Data records
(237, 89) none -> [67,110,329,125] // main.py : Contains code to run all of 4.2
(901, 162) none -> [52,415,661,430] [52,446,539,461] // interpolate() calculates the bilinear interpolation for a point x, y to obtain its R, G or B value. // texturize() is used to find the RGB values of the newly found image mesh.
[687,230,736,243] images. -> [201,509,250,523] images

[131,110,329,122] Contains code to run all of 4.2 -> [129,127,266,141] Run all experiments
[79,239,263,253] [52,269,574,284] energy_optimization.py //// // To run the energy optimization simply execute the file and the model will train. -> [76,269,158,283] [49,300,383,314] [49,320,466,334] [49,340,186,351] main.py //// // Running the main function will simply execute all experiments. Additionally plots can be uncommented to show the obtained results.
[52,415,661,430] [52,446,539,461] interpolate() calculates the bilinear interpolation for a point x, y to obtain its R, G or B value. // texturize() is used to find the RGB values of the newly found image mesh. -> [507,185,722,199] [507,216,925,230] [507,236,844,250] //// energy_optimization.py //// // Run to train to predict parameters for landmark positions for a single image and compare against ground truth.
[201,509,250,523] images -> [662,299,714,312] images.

--

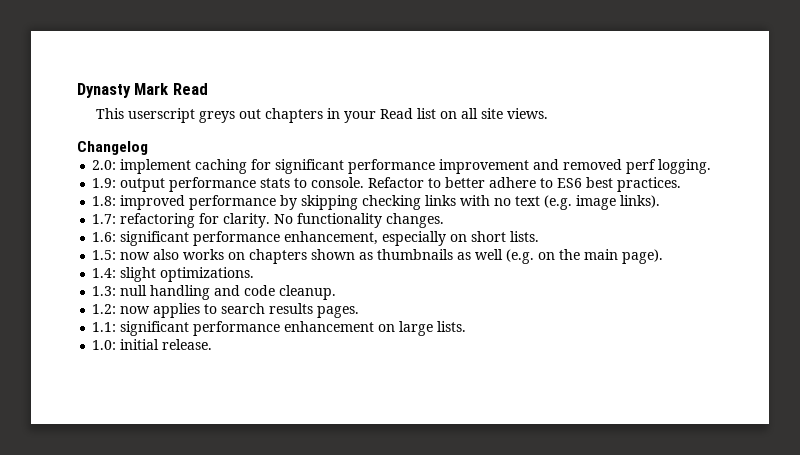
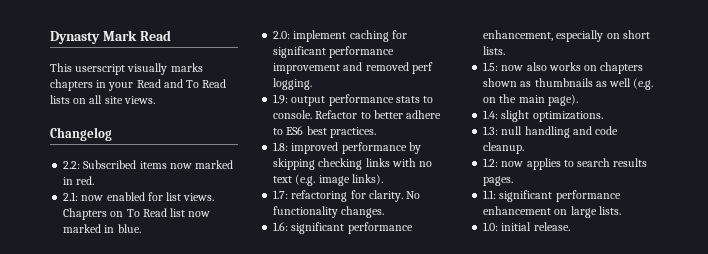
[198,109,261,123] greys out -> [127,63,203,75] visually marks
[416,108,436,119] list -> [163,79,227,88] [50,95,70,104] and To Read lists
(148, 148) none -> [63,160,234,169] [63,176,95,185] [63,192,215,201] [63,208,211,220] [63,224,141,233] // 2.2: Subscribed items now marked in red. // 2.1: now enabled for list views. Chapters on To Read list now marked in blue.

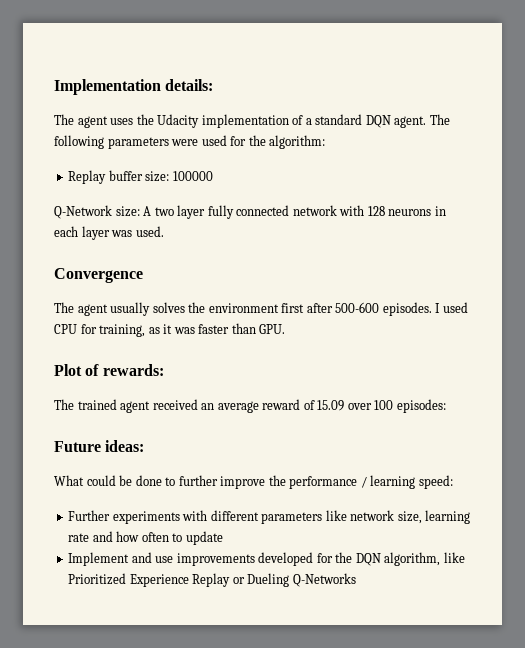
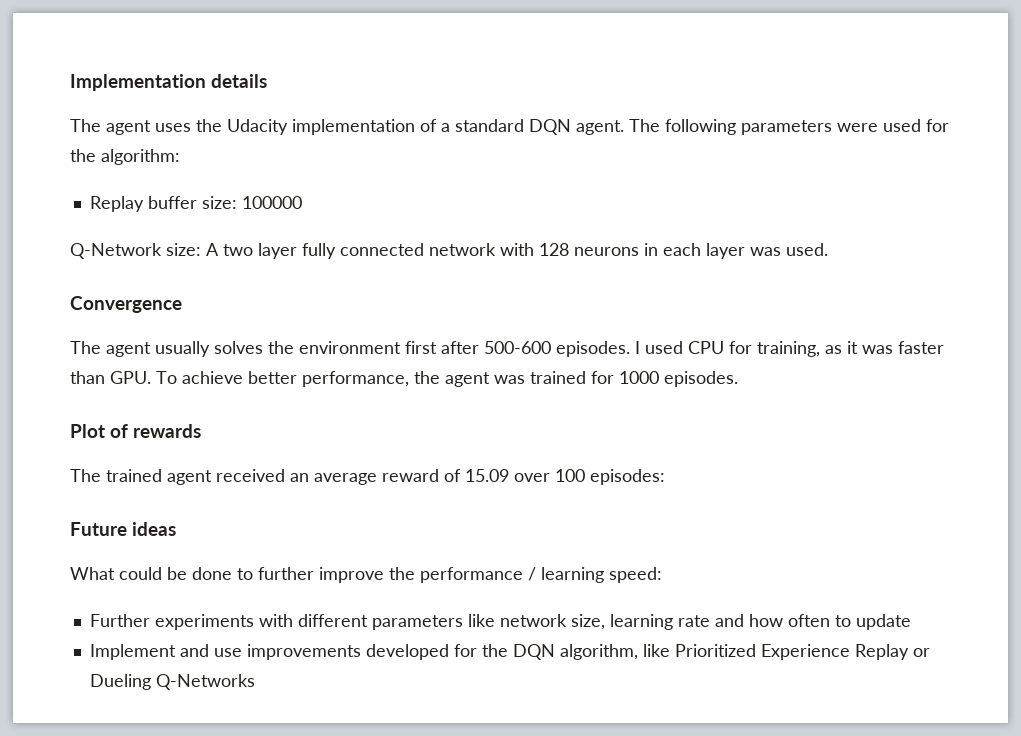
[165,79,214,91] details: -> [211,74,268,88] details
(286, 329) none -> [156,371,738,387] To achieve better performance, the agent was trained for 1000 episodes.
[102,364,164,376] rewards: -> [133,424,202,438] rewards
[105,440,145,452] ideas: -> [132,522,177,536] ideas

**What the task requires**
Above are the entries. Copy exactly the part that opens with the line containing "[687,230,736,243] images. ->" and closes with the line containing "[131,110,329,122] Contains code", and no more.

**Your solution**
[687,230,736,243] images. -> [201,509,250,523] images

[131,110,329,122] Contains code to run all of 4.2 -> [129,127,266,141] Run all experiments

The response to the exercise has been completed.